And even though I know
How very far apart we are
It helps to think we might be wishing
On the same bright star


And when the night wind
Starts to sing a lonesome lullaby
It helps to think we're sleeping
Underneath the same big sky


Somewhere out there
If love can see us through
Then we'll be together
Somewhere out there
Out where dreams come true


And even though I know
How very far apart we are
It helps to think we might be wishing
on the same bright star


And when the night wind
Starts to sing a lonesome lullaby
It helps to think we're sleeping
Underneath the same big sky


Somewhere out there
If love can see us through
Then we'll be together
Somewhere out there
Out where dreams come true...


~~brilliant~~

Fieval, An American Tale - Somewhere Out There


c-ya:-)


-j

:: j 10:32 AM [+] ::
...
Depression?...
or Anxiety?... entiresting, very


c-ya:-)


-j

:: j 10:06 AM [+] ::
...
:: Sunday, April 13, 2003 ::
sleep isn't satisfying anymore...


c-ya:-)


-j

:: j 10:53 PM [+] ::
...
just stare ...


c-ya:-P. ... whoops


c-ya:-)


-j

:: j 9:53 PM [+] ::
...
geez, i just started feelin' all bleh ever since i was sick... maybe Depression slipped somethin' in my body when Sniffillis used it's sword and attacked me...


c-ya:-)


-j

:: j 9:11 PM [+] ::
...
entiresting music, very...

ok... so walkin' down the vvhatever... alone? and have publicity?... and... livin' alone? sadly?... that'd be sweet... no it wouldn't... i've gotsta realize that... but... so? so what?... hmmm ok... but4 grrr...
it's a good thing... otherwise... ~whoa~... it would've been messed up... so much variety... ninga what?... damn shiznets shItzer crapsidies, yo... i guess... sacrifices? *cough... is it a sacrifice or a name i've given to make it sound kewl...???


c-ya:-)


-j

:: j 7:11 PM [+] ::
...
geez i've been bloggin' a lot!!!... if ur a newbie here, i usually don't post this much, but... i'm already feelin' homesick... i'm leavin' to PI on Wed. and i have lots to do till then... i'm not goin' to be able to finish FOOTLOOSE... i'm so dead, persay... i feel so down... so homesick... i wanna stay home for my last Easter Vacation in High School... man, i feel down... not even goin' to PCN... stayin' home... hurrying myself... overloading... then breakdown... and lay in bed thinkin'... wonderin'... ponderin'... construing... analyzin'... grrr... HA!... that's the word i've been readin' lately... grrr...


c-ya:-)


-j

:: j 6:49 PM [+] ::
...
dude, dudette
so much to do... now I VEREALLY THINK I WON'T BE ABLE TO FINISH FOOTLOOSE BY WED...
sorry, ya'll...


c-ya:-)


-j

:: j 2:41 PM [+] ::
...
DANG IT, BLOGGER, WORK!!! 6th try now... this was supposed to post 1 AM today...

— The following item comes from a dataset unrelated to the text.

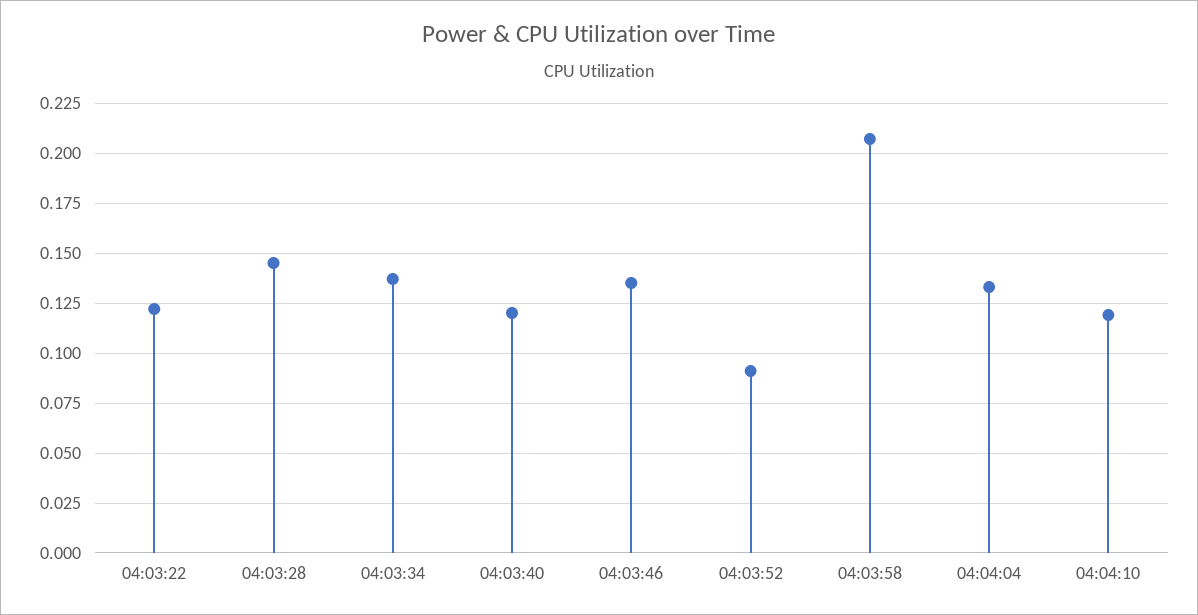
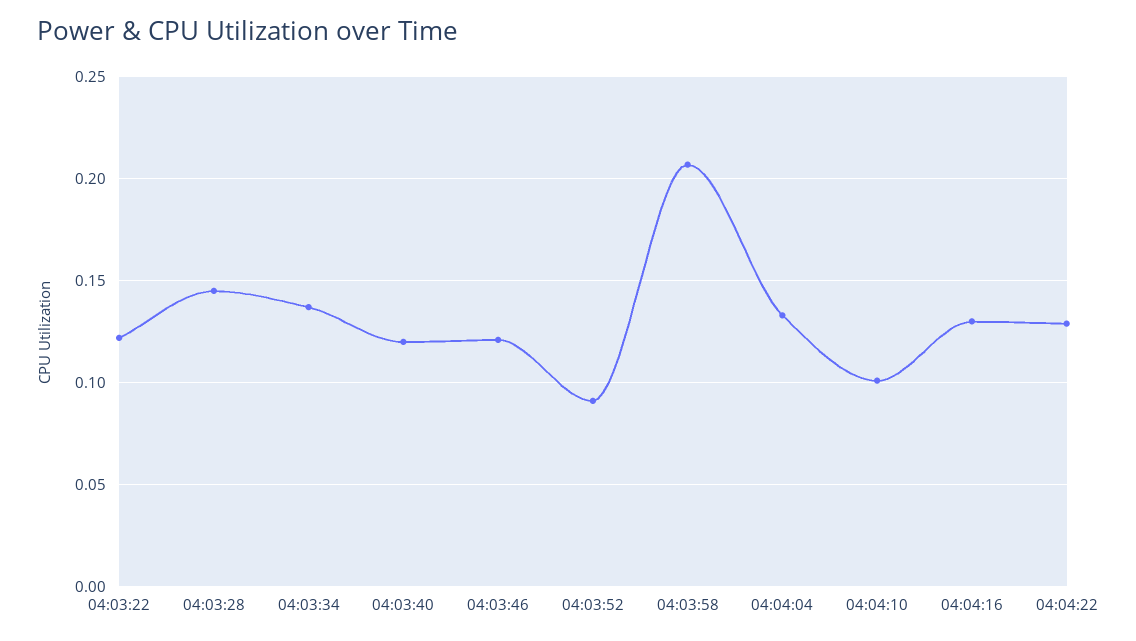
04:03:46: 0.135 -> 0.12
04:04:10: 0.12 -> 0.1
04:04:16: none -> 0.13
04:04:22: none -> 0.13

damn it... it deleted... gotta start over...
ok went to Javier's 18th B-Day party... i went back to my car and cleaned stuff up... when i got out... Hakel, this girl Courtney, and Palmero were outside tellin' me I have to take Courtney home, cuz it was closin' in on 9:00 and her dad is really really strict so it twas an emergency... Palmero tagged along and Courtney was stressin' likea mother's freaker... so es kinda likea whoa... and i got lost and... all the goodiness...
ok this is what happened:
Approx. 8:50 PM ~ 605 South... 91 East... 5 South... Exit Brookhurst... u-turn...
drop off... u-turn... u-turn... 5 North... 91 West... Exit Alondra...
east on Alondra... past Valley View... u-turn... (Approx. 30 min. drive)
right on Woodruff... right on Rosecrans(too soon)... left through a neighborhood...
west on Foster... Dead End... u-turn... east on Foster... past Firestone... (Approx. 1 hr. drive)
u-turn... right on Studebaker... left on Imperial... past Woodruff Ave....
past Bellflower... u-turn... right on Bellflower... left on Foster... past Woodruff Ave....
right, left, le(cops!!!),... right... parallel park; hit curb... park... walk to house... Approx. 10:05 PM
vvell, i realized she left her bag in my car and vvell... whatdoyaknow... i have a new utility purse/bag... yayness!!! i still have it, yo... yo...
good times, good times...


c-ya:-)


-j

:: j 2:40 PM [+] ::
...
:: Saturday, April 12, 2003 ::
I GET REALLY REALLY VEREALLY VEREALLY VEREALLY EMOTIONAL WHEN I WATCH FOOTLOOSE, OVER AND OVER AND OVER AND OVER AND OVER AND OVER AND OVER AND OVER AND OVER AND OVER AND OVER AND OVER AND OVER AND OVER AND OVER AND OVER AND OVER AND OVER AND OVER AGAIN...
SO ES KINDA LIKEA CHILLZ ON MY BACK, YO... AND WATERY EYES... AND... AND MORE LAUGHS... AND ... *THUMBS UP,... YO...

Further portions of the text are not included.